I also gave all workstations and servers IP address, submask and gateway IPs.
When I log onto User2, User3 or User4, I can still see control panel and RUN command in the taskbar. In the GPO, I disabled control panel and RUN command from the taskbar.

When I apply the policy to NewDomain.com (Domain), the administrator (that is logged onto the Domain Controller) is missing the control panel and run command. But when I log as administrator on a workstation called Computer1 in NewDomain (Domain), I can see control panel and Run command. Obviously group policy is not working...

 

[egolds]

What happens when User 2 - 3 or 4 logs onto the Domain Controller?

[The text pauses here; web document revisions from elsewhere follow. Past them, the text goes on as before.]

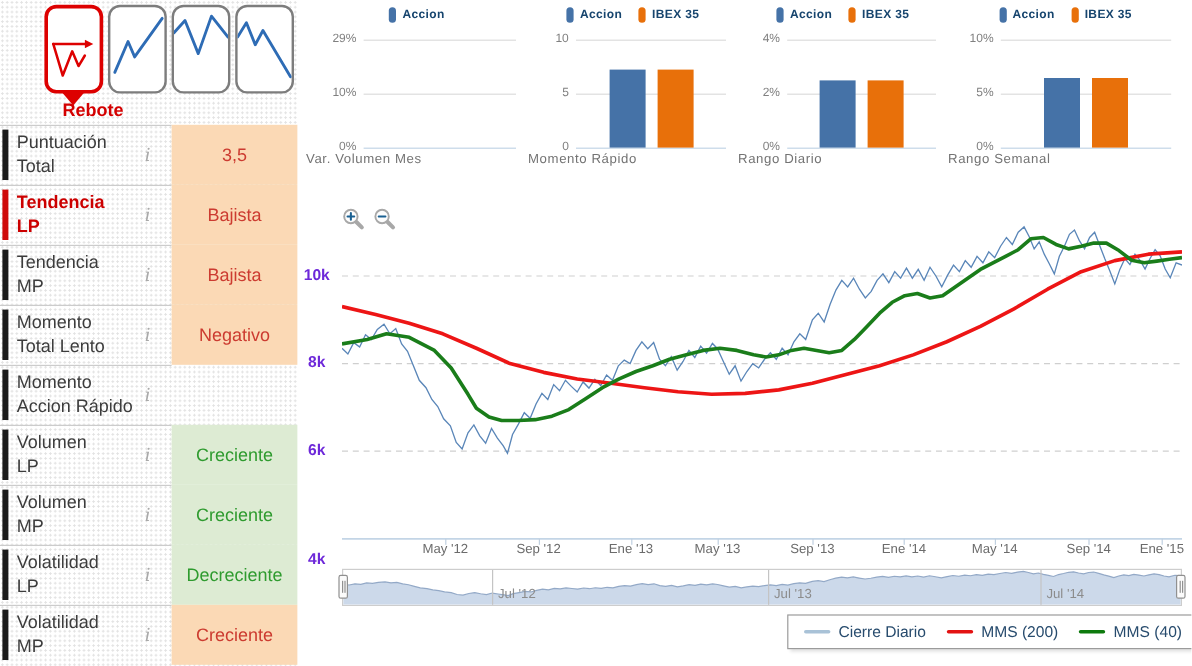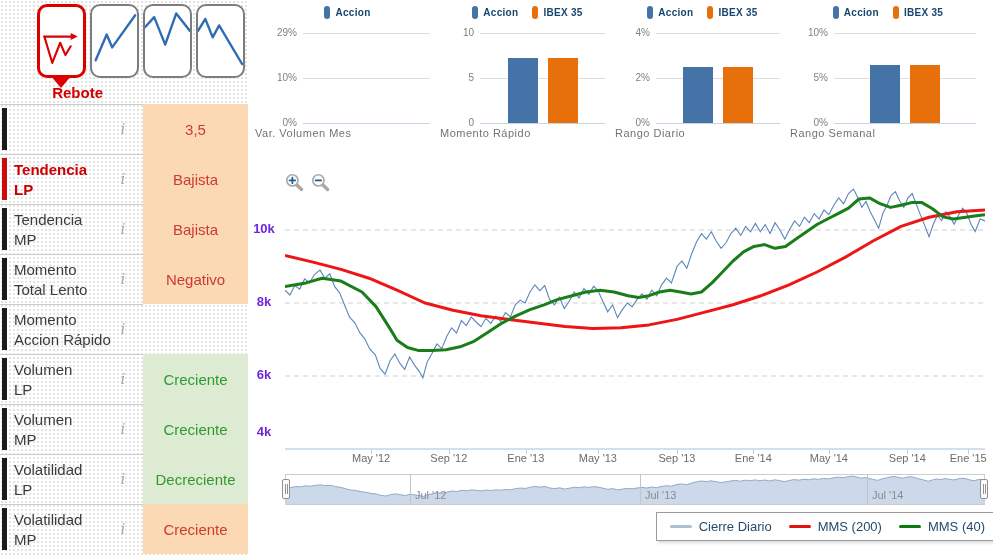--- a/index.html
+++ b/index.html
@@ -124,6 +124,7 @@
     <div id="rows">
         <div class="row">
           <div class="ibar"></div>
+          <div class="ilbl"><span>Puntuación</span><br><span>Total</span></div>
           <div class="iinfo">i</div>
           <div class="ival negative">3,5</div>
         </div>

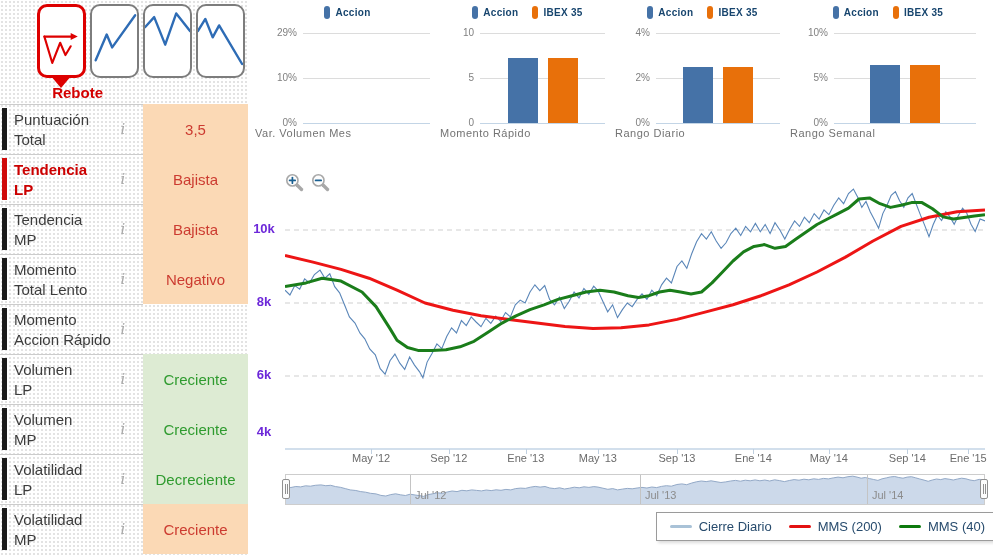--- a/index.html
+++ b/index.html
@@ -278,7 +278,7 @@
         <div class="yaxlab" style="top:221px">10k</div>
         <div class="yaxlab" style="top:294px">8k</div>
         <div class="yaxlab" style="top:367px">6k</div>
-        <div class="yaxlab" style="top:424px">4k</div>
+        <div class="yaxlab" style="top:458px">4k</div>
       </div>
     <svg id="main-svg" viewBox="0 0 700 270" preserveAspectRatio="none">
         <line x1="0" x2="700" y1="50" y2="50" stroke="#cfcfcf" stroke-width="1" stroke-dasharray="5,4"></line>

Who or which groups have Read/Apply Group Policy rights?

 

[SabreSiN]

I can't log onto user2, user3 nor user4 onto the domain controller because it says that they do not have permission to log on locally. Authenticated users have read and apply group policy rights.

 

[SabreSiN]

This is the error message when I try to log onto the domain controller as user2, user3, or user4:

"The Local Policy of the System does not permit you to logon interactively."

 

[tlcscousin]

1)did you set the policy under machine or user if under machine the target machine has to be rebooted to acquire the policies.
2) for logon interactively Look at Microsoft knowledgebase article 247989 and find the correct answer to this question.

 

[MrFireStarter]

Hi Guys,

I am running a domain controller (AD) in my server within my company. is there any ways beside than making the workstation to join in the domain controller. what exactly i want here is, all the workstation to login within their own local machine and i dont want the workstation to join by loggin in the domain controller. but yet, i would still like to apply the security, so that whenever a users runs the UNC path inorder to open a specific folder within the domain controller, i want it to make it such a way so that the users login and password to popup. does anyone know how to go about his issues.

 

[egolds]

These two settings are only User Configuration so machine placement doesn't matter. Try modifyig the Domain Controller security to allow User2 - 3 - 4 to log on to the Domain Controller. Once you do this see if the GPO applies when they log on to the DC.

If you don't want to modify your DC log on locally settings just add User2 - 3 - 4 to an Admins group to allow them to log on to the DC. Once user2 - 3 - 4 can log onto the DC see if the GPO applies.